┌──

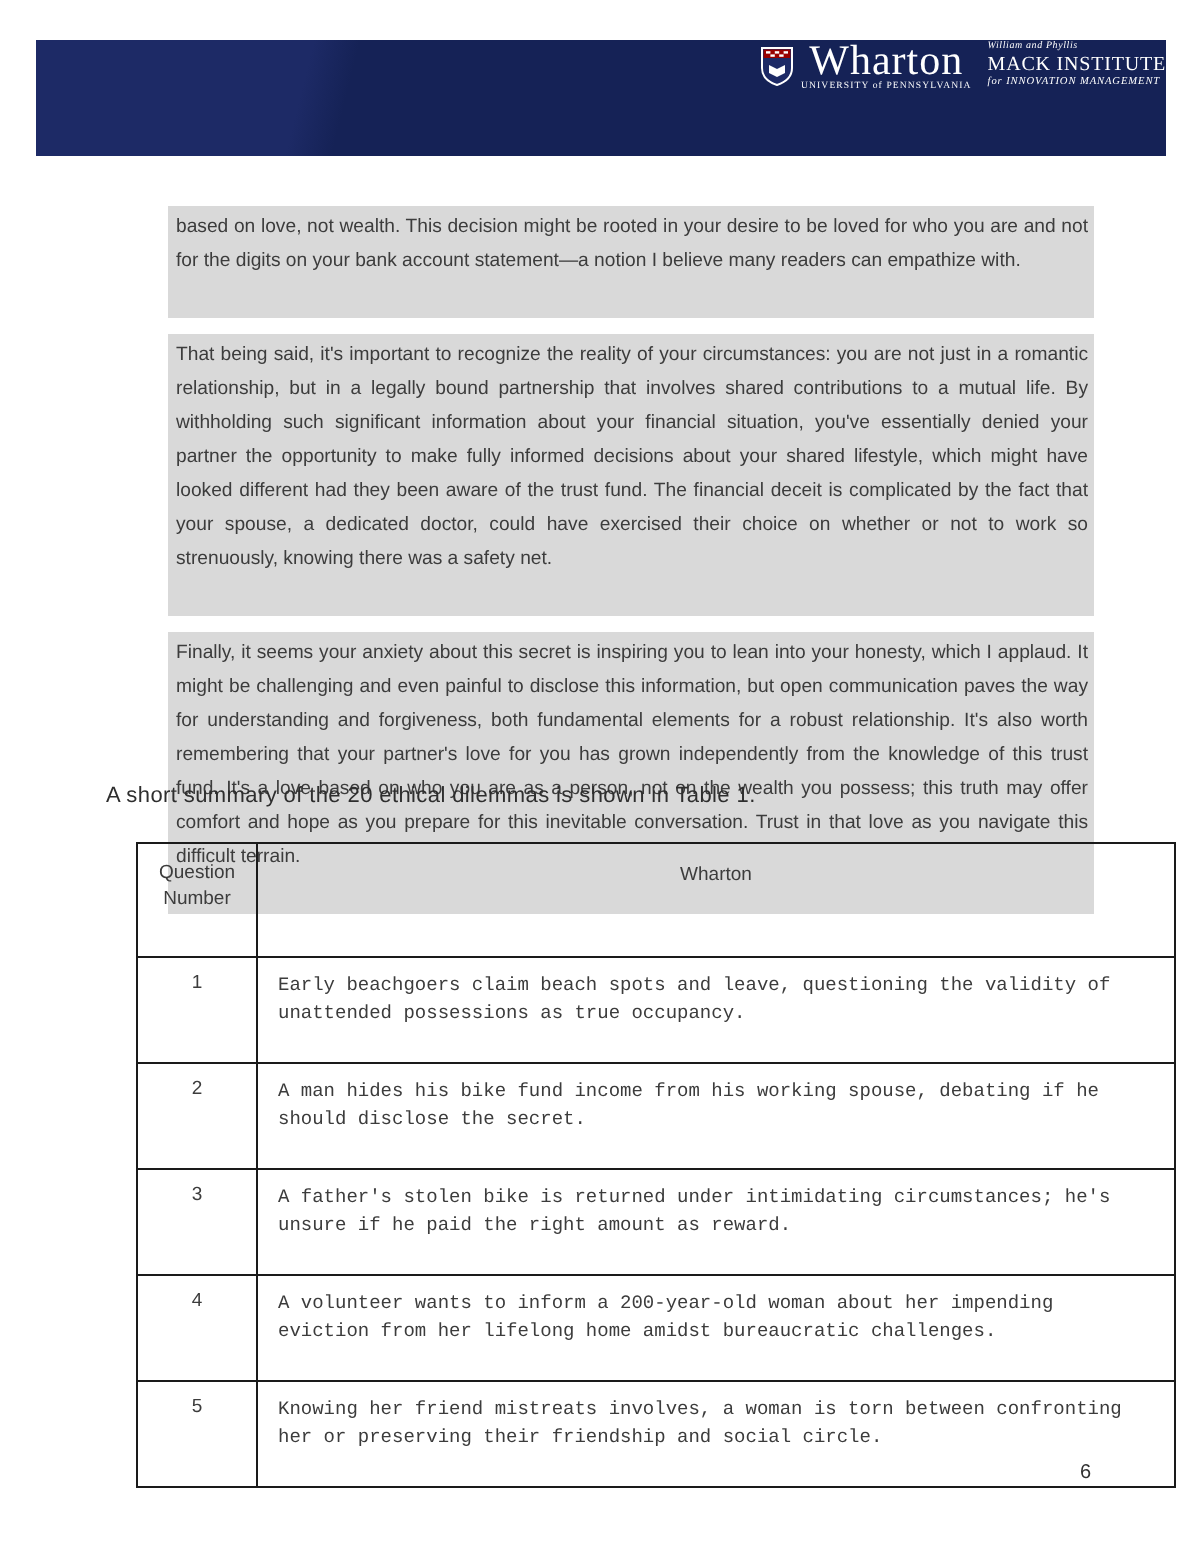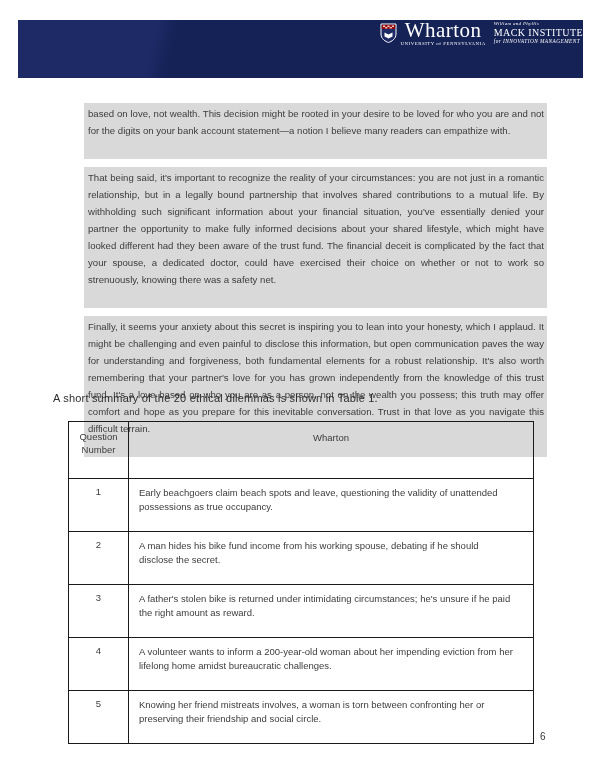--- a/index.html
+++ b/index.html
@@ -110,21 +110,21 @@
     font-size: 11px;
     color: #2e2e2e;
     letter-spacing: 0.2px;
   }
 
   
   .dilemmas-table {
     position: absolute;
     left: 68px;
     top: 421px;
-    width: 466px;
+    width: 520px;
     border-collapse: collapse;
     table-layout: fixed;
     font-size: 9.5px;
     color: #3c3c3c;
   }
   .dilemmas-table th,
   .dilemmas-table td {
     border: 1px solid #1a1a1a;
     font-weight: normal;
   }
@@ -146,20 +146,21 @@
     height: 44px;
     vertical-align: top;
     text-align: center;
     padding-top: 7px;
   }
   td.cell-summary {
     vertical-align: top;
     text-align: left;
     padding: 7px 18px 0 10px;
     line-height: 13.5px;
+    font-family: Liberation Mono, monospace;
   }
 
   
   .page-number {
     position: absolute;
     left: 540px;
     top: 731px;
     font-size: 10px;
     color: #333333;
   }

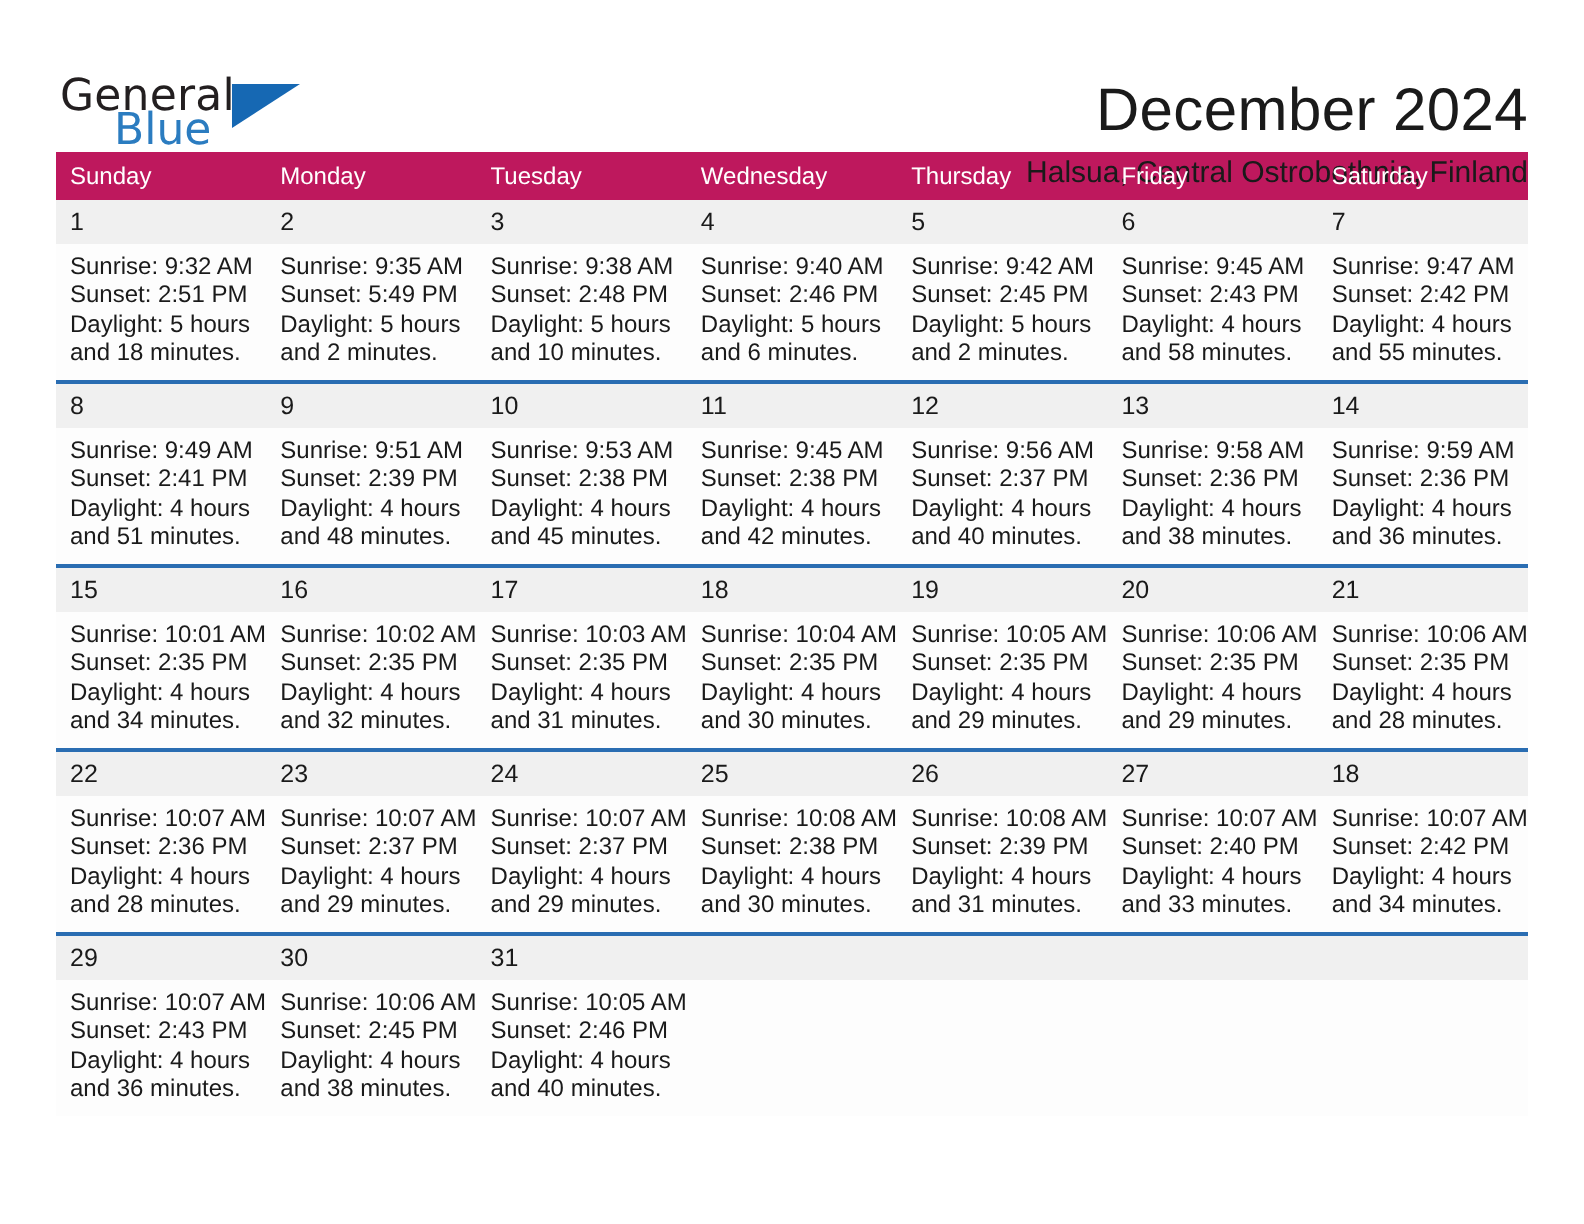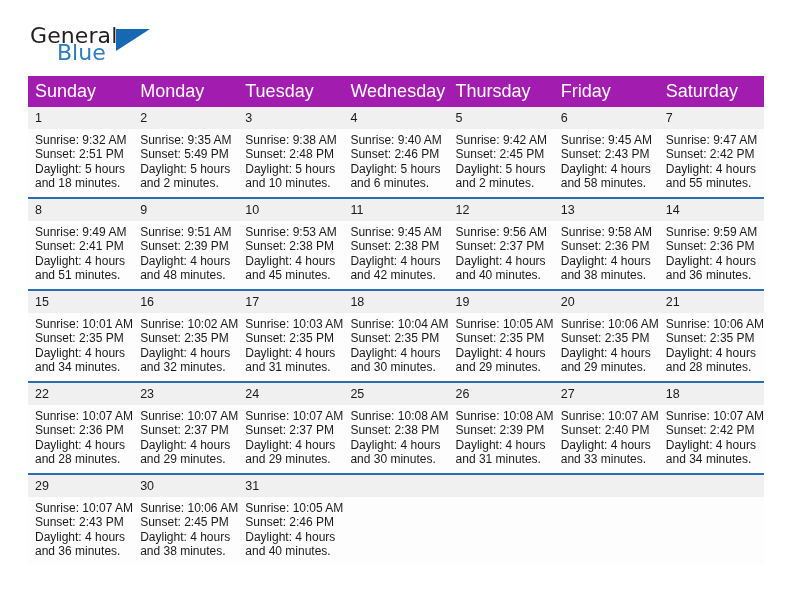--- a/index.html
+++ b/index.html
@@ -18,24 +18,24 @@
     position: relative;
     width: 792px;
     height: 612px;
     box-sizing: border-box;
     padding: 0 28px;
   }
 
   
   .top {
     display: flex;
-    align-items: center;
+    align-items: flex-start;
     justify-content: space-between;
     height: 72px;
-    padding-top: 22px;
+    padding-top: 36px;
     box-sizing: border-box;
   }
   .logo {
     position: relative;
     width: 130px;
     height: 48px;
     flex: 0 0 auto;
   }
   .logo-general {
     position: absolute;
@@ -84,24 +84,24 @@
   }
 
   
   .calendar {
     width: 736px;
     border-collapse: collapse;
     table-layout: fixed;
     margin-top: 4px;
   }
   .calendar th {
-    background: #a21caf;
+    background: #be185d;
     color: #ffffff;
     font-weight: normal;
-    font-size: 18px;
+    font-size: 12px;
     text-align: left;
     padding: 5px 0 5px 7px;
     height: 20px;
     box-sizing: border-box;
     border: none;
   }
   .calendar td {
     vertical-align: top;
     padding: 0;
     border: none;
@@ -135,20 +135,24 @@
 </head>
 <body>
 
 <div class="page">
 
   <div class="top">
     <div class="logo">
       <span class="logo-general">General</span>
       <span class="logo-tri"></span>
       <span class="logo-blue">Blue</span>
+    </div>
+    <div class="titles">
+      <div class="month-title">December 2024</div>
+      <div class="location">Halsua, Central Ostrobothnia, Finland</div>
     </div>
   </div>
 
   <table class="calendar">
     <thead>
       <tr>
         <th>Sunday</th>
         <th>Monday</th>
         <th>Tuesday</th>
         <th>Wednesday</th>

└──

* [EXERCISE]: No pictures go in the copy. Set down all the data exactly.

* [YOUR RESPONSE]:
--- a/index.html
+++ b/index.html
@@ -110,21 +110,21 @@
     font-size: 11px;
     color: #2e2e2e;
     letter-spacing: 0.2px;
   }
 
   
   .dilemmas-table {
     position: absolute;
     left: 68px;
     top: 421px;
-    width: 466px;
+    width: 520px;
     border-collapse: collapse;
     table-layout: fixed;
     font-size: 9.5px;
     color: #3c3c3c;
   }
   .dilemmas-table th,
   .dilemmas-table td {
     border: 1px solid #1a1a1a;
     font-weight: normal;
   }
@@ -146,20 +146,21 @@
     height: 44px;
     vertical-align: top;
     text-align: center;
     padding-top: 7px;
   }
   td.cell-summary {
     vertical-align: top;
     text-align: left;
     padding: 7px 18px 0 10px;
     line-height: 13.5px;
+    font-family: Liberation Mono, monospace;
   }
 
   
   .page-number {
     position: absolute;
     left: 540px;
     top: 731px;
     font-size: 10px;
     color: #333333;
   }

--- a/index.html
+++ b/index.html
@@ -18,24 +18,24 @@
     position: relative;
     width: 792px;
     height: 612px;
     box-sizing: border-box;
     padding: 0 28px;
   }
 
   
   .top {
     display: flex;
-    align-items: center;
+    align-items: flex-start;
     justify-content: space-between;
     height: 72px;
-    padding-top: 22px;
+    padding-top: 36px;
     box-sizing: border-box;
   }
   .logo {
     position: relative;
     width: 130px;
     height: 48px;
     flex: 0 0 auto;
   }
   .logo-general {
     position: absolute;
@@ -84,24 +84,24 @@
   }
 
   
   .calendar {
     width: 736px;
     border-collapse: collapse;
     table-layout: fixed;
     margin-top: 4px;
   }
   .calendar th {
-    background: #a21caf;
+    background: #be185d;
     color: #ffffff;
     font-weight: normal;
-    font-size: 18px;
+    font-size: 12px;
     text-align: left;
     padding: 5px 0 5px 7px;
     height: 20px;
     box-sizing: border-box;
     border: none;
   }
   .calendar td {
     vertical-align: top;
     padding: 0;
     border: none;
@@ -135,20 +135,24 @@
 </head>
 <body>
 
 <div class="page">
 
   <div class="top">
     <div class="logo">
       <span class="logo-general">General</span>
       <span class="logo-tri"></span>
       <span class="logo-blue">Blue</span>
+    </div>
+    <div class="titles">
+      <div class="month-title">December 2024</div>
+      <div class="location">Halsua, Central Ostrobothnia, Finland</div>
     </div>
   </div>
 
   <table class="calendar">
     <thead>
       <tr>
         <th>Sunday</th>
         <th>Monday</th>
         <th>Tuesday</th>
         <th>Wednesday</th>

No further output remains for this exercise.